[What to produce] Reproduce only the lines below from the line containing "12:50: none -> 55" to the line containing "2017: none -> 40", exactly as written, with both end lines kept. Omit the pictures.

________________________________________

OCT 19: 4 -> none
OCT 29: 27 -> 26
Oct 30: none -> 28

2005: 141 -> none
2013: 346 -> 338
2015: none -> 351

________________________________________

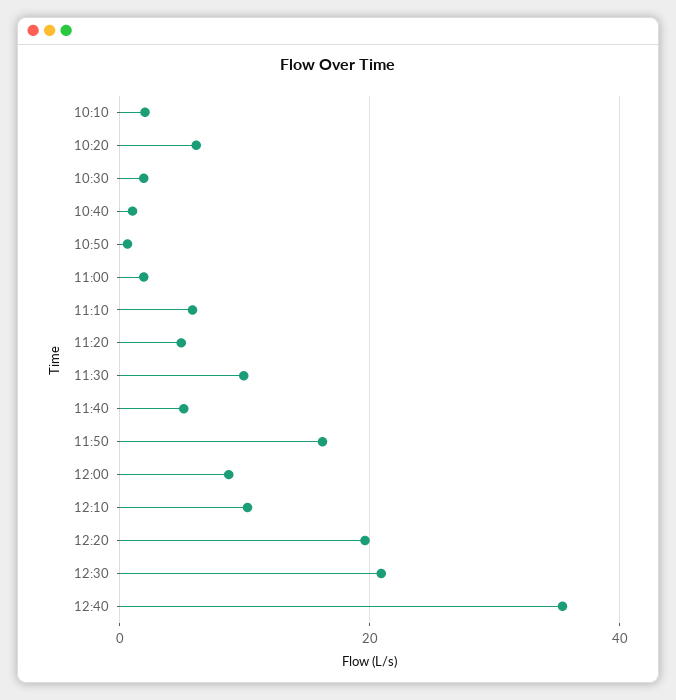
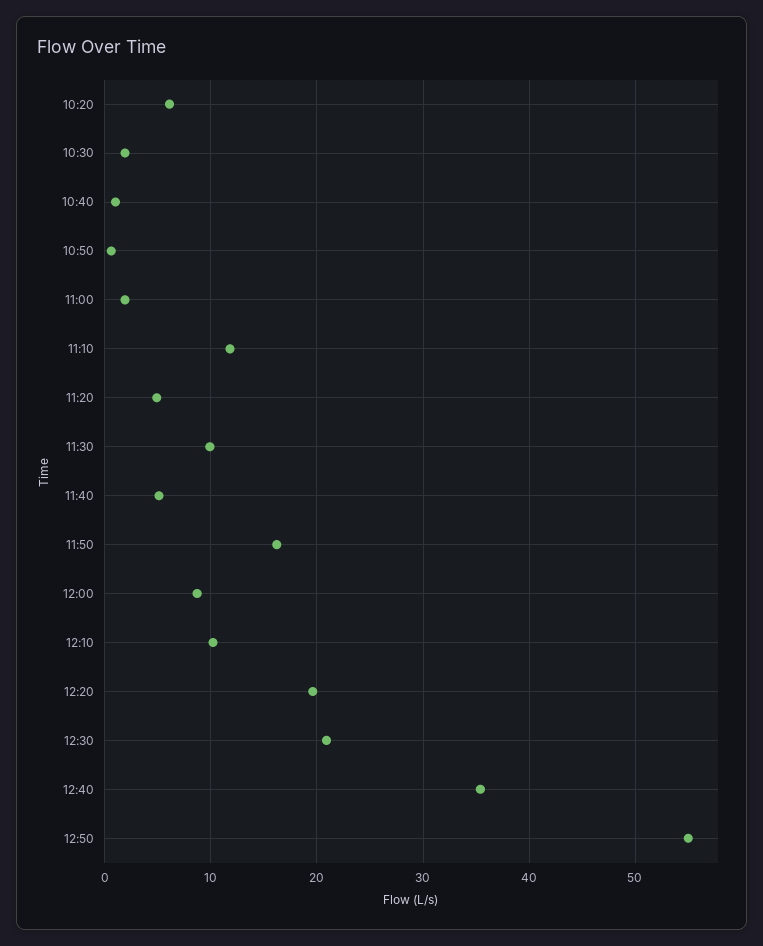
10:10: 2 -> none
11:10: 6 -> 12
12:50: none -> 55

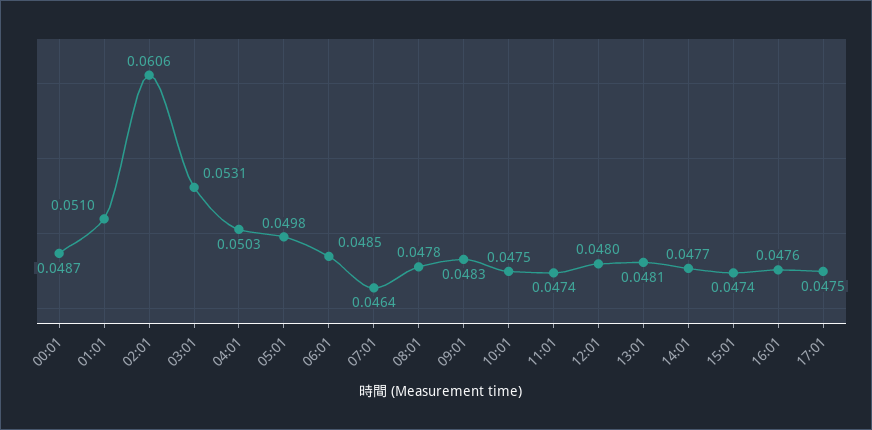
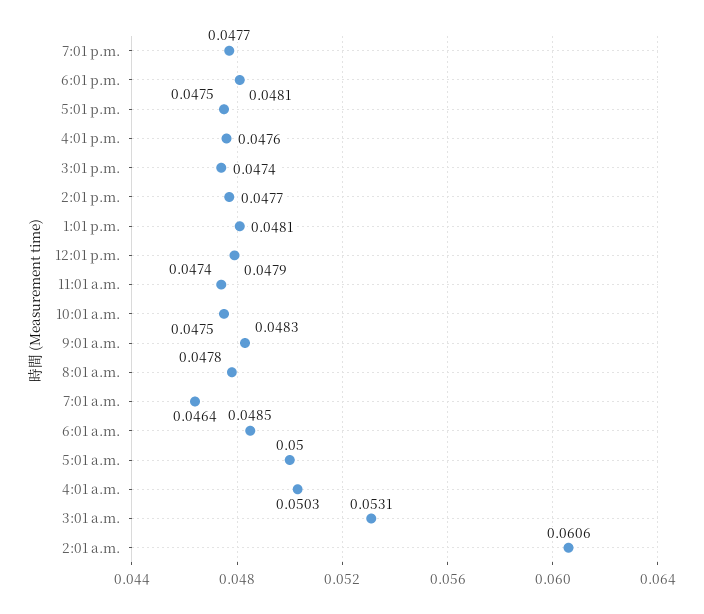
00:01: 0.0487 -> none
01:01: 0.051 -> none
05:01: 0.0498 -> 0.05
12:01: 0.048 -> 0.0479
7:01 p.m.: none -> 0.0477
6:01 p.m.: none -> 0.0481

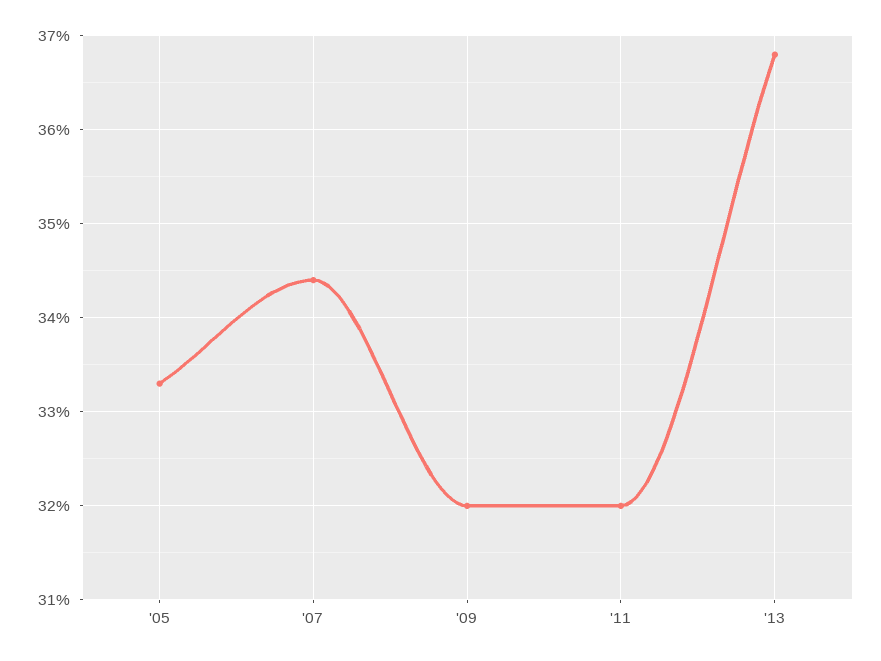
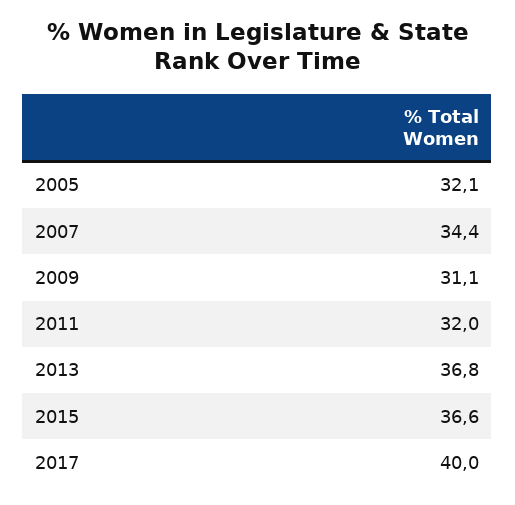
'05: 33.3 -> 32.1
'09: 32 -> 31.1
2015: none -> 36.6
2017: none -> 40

________________________________________

[Solution for this exercise]
12:50: none -> 55

00:01: 0.0487 -> none
01:01: 0.051 -> none
05:01: 0.0498 -> 0.05
12:01: 0.048 -> 0.0479
7:01 p.m.: none -> 0.0477
6:01 p.m.: none -> 0.0481

'05: 33.3 -> 32.1
'09: 32 -> 31.1
2015: none -> 36.6
2017: none -> 40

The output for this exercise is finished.